◆ **RECORDS SHOWN**
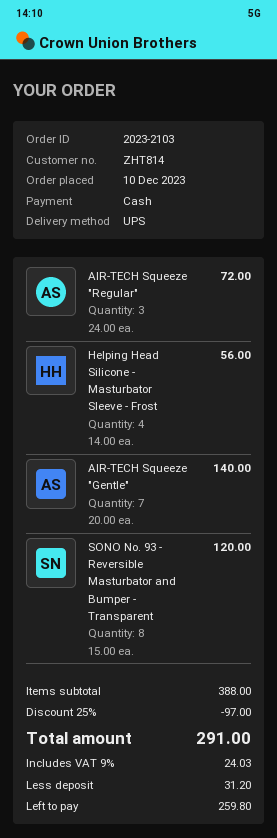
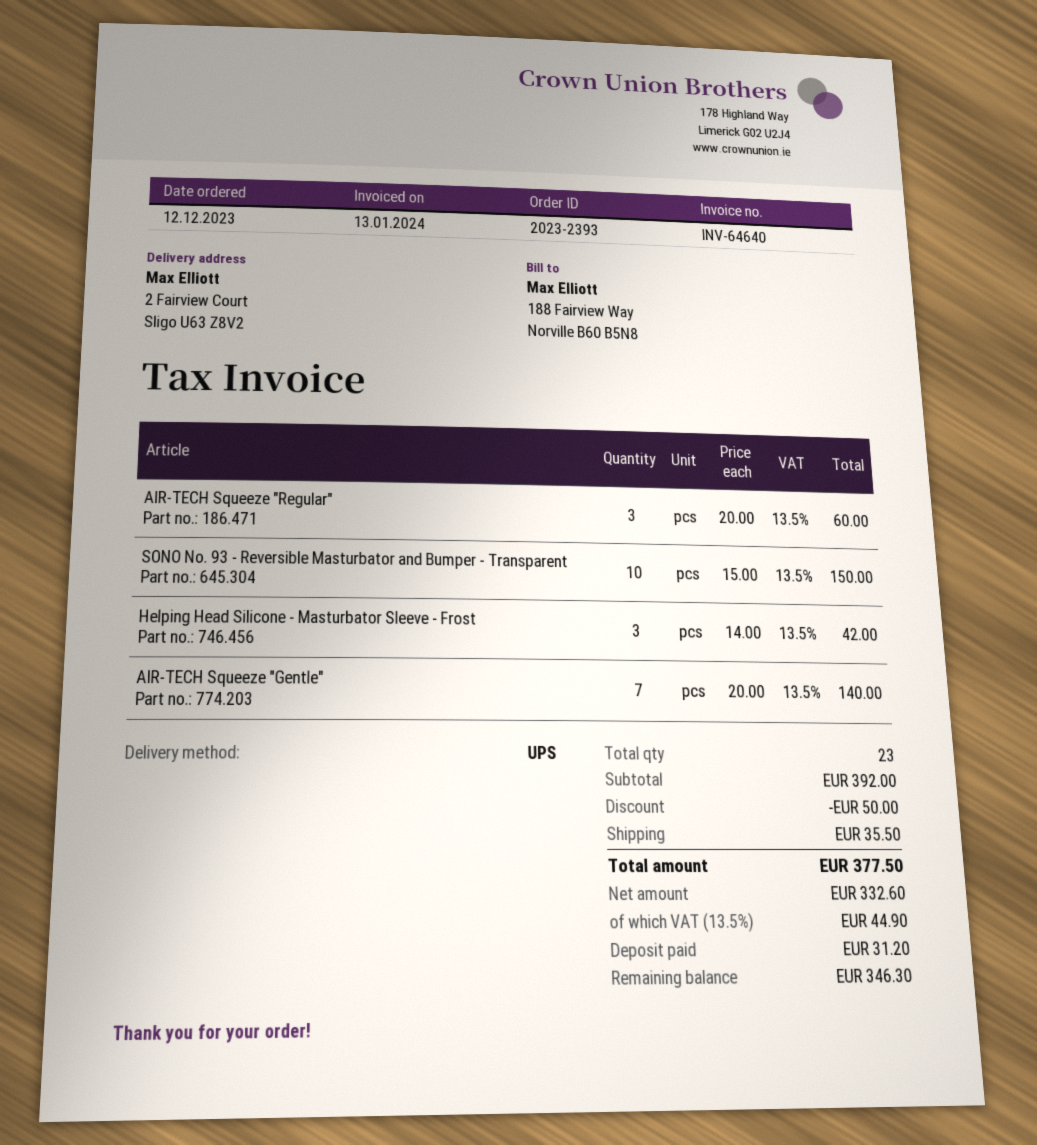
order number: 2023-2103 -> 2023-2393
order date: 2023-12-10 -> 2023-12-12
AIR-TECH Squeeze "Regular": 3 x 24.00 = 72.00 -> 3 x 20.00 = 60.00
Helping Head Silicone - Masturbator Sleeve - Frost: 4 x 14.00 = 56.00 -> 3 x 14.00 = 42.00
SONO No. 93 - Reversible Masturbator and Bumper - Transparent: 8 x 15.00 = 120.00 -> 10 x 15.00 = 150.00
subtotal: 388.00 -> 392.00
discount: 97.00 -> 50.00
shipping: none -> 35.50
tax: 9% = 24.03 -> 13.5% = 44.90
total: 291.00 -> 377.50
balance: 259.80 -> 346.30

* * *

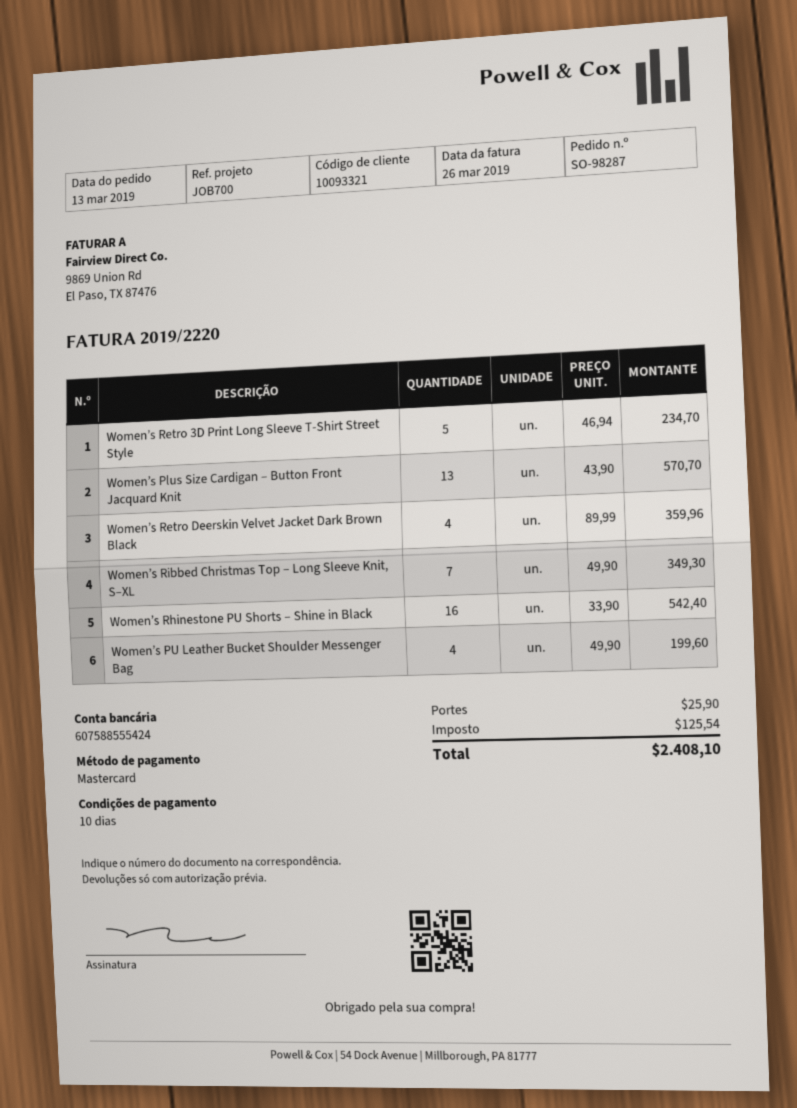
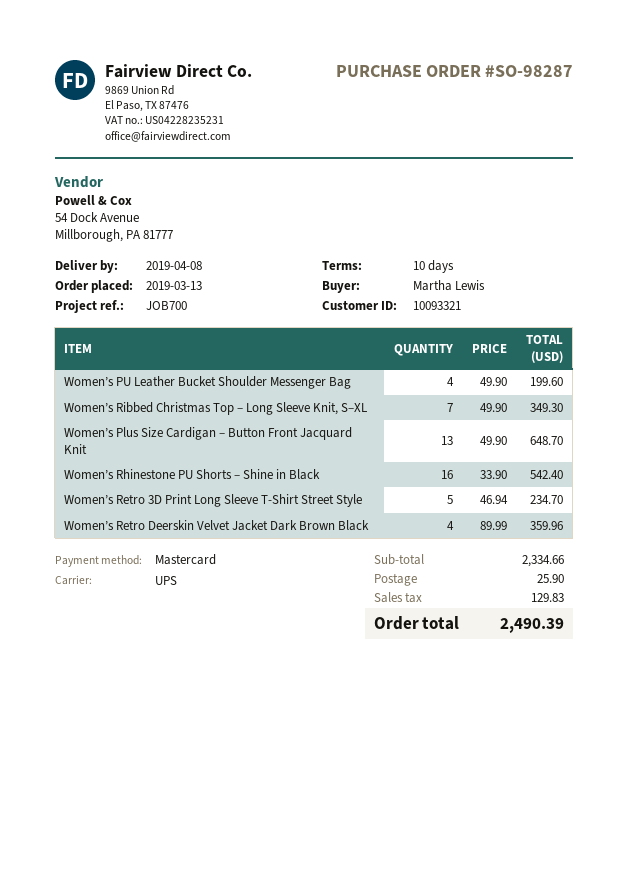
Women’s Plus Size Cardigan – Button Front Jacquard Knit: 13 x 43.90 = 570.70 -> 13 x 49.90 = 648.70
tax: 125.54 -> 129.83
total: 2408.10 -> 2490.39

...

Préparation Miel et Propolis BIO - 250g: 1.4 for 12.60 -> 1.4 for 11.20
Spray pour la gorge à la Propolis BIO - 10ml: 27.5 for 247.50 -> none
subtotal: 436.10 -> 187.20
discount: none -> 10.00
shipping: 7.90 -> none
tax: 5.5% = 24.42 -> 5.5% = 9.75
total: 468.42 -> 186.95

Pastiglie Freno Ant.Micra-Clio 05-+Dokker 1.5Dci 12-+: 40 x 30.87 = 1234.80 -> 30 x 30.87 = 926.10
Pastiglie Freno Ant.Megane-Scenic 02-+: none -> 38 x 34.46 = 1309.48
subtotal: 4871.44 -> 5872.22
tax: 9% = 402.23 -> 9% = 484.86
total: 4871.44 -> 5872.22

◆ **TO DO**
Look back at the entries above and repeat, unchanged, every line from the line holding "order number: 2023-2103 -> 2023-2393" through the line holding "balance: 259.80 -> 346.30".

◆ **WRITTEN RESPONSE**
order number: 2023-2103 -> 2023-2393
order date: 2023-12-10 -> 2023-12-12
AIR-TECH Squeeze "Regular": 3 x 24.00 = 72.00 -> 3 x 20.00 = 60.00
Helping Head Silicone - Masturbator Sleeve - Frost: 4 x 14.00 = 56.00 -> 3 x 14.00 = 42.00
SONO No. 93 - Reversible Masturbator and Bumper - Transparent: 8 x 15.00 = 120.00 -> 10 x 15.00 = 150.00
subtotal: 388.00 -> 392.00
discount: 97.00 -> 50.00
shipping: none -> 35.50
tax: 9% = 24.03 -> 13.5% = 44.90
total: 291.00 -> 377.50
balance: 259.80 -> 346.30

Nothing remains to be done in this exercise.